So I’ve come to the conclusion that the most significant thing to focus on right now is getting clanking replicators up and running: programmable machines based on bulk-material-processing technology (i.e. the way all machines except for a few experimental STM and AFM setups in research labs operate) that can reproduce themselves much faster than the economic growth rate, say in hours to weeks rather than decades.
I think this is possible now, there’s a sort of “arms race” underway to get it to happen, and whoever succeeds will have a massive economic advantage, comparable to but larger than the discontinuity in the shift from hunter-gatherer and pastoral-nomad lifestyles to agriculture.

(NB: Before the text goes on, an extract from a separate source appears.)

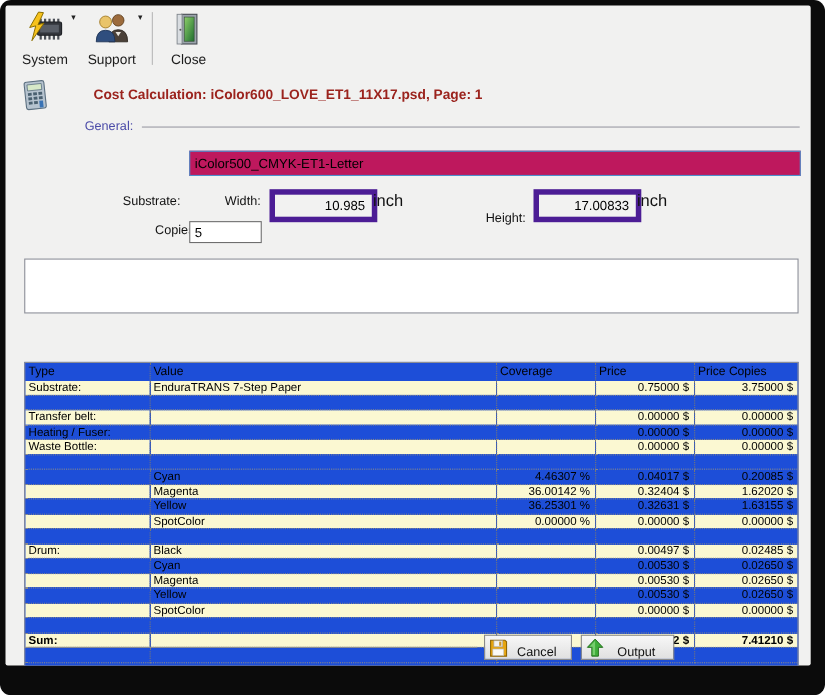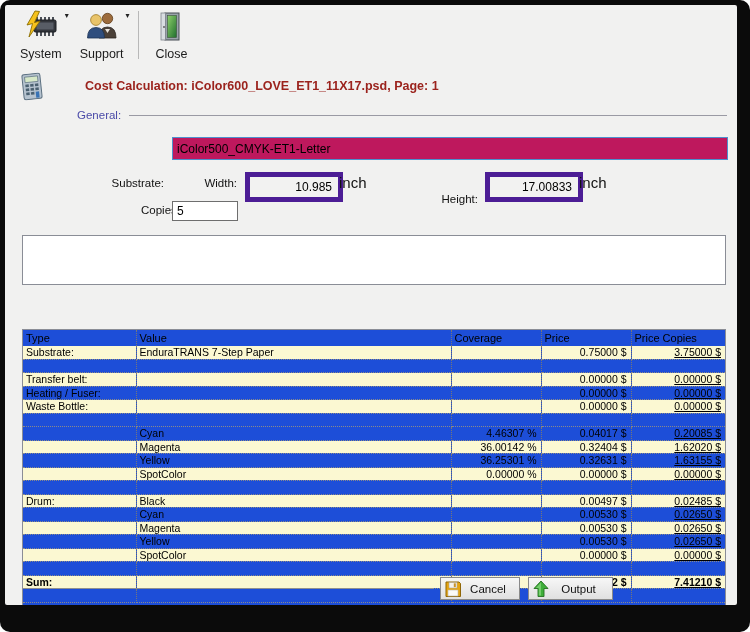"3.75000 $" td:last-child { text-decoration: underline -> none }
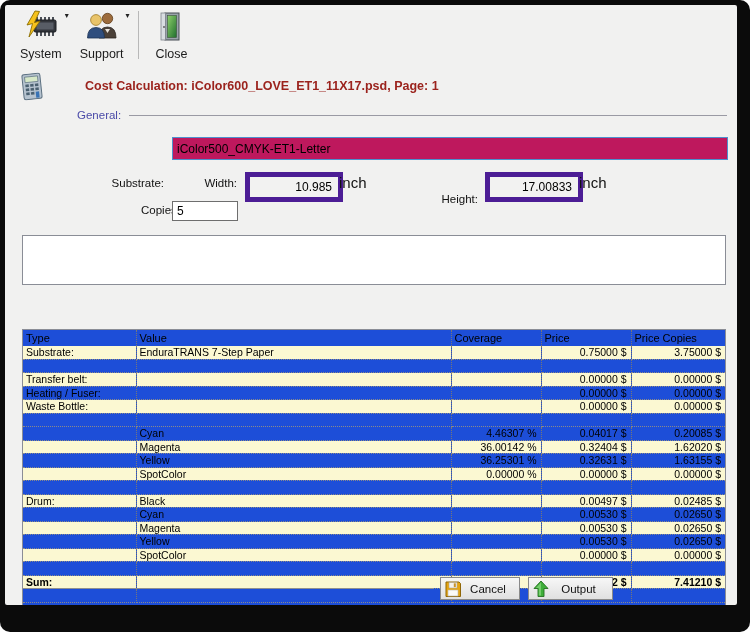"Cancel" .btn { align-items: center -> flex-end }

Freitas is the one who’s written the most about this in the past. Sipper also has a page on the issue.
I’ve just downloaded Freitas and Merkle’s 2004 book KSRM, which seems to be the latest survey of the space; it probably inspired Adrian Bowyer to start RepRap. Freitas in particular seems focused on molecular nanotechnology now, but it seems likely that MNT is somedistance further down the road.
The race is unremarked and can be carried out at small scale and without exotic materials or, probably, much special resources. Once a clanking replicator is created, exponential growth should be rapid.
Many words are available from fiction and more careful speculation for such a project: Autofacs, Second Variety, Screamers, Berserkers, Auxons, and Replicators. Auxon is a positive term (from Lackner and Wendt’s 1995 proposal), and Autofac is sort of neutral; the others are all nightmares.
I have a lot of reading to do now.
I think mechanical control systems might be adequate, and they won’t require the exotic high-purity materials that semiconductor devices do. Freitas I guess didn’t think that was going to be a problem in 1980.
However, this requires a mechanical system capable of universal computation. Reif wrote a survey chapter in 2008 on mechanical computation which seems to suggest that nobody has built a mechanical universal computer yet.
The Curta I calculator had only 571 parts, while Vaucanson’s swan (according to Freitas) had over 1000. I think Calculus Vaporis could probably be implemented with a similar parts count using lookup tables for combinational logic.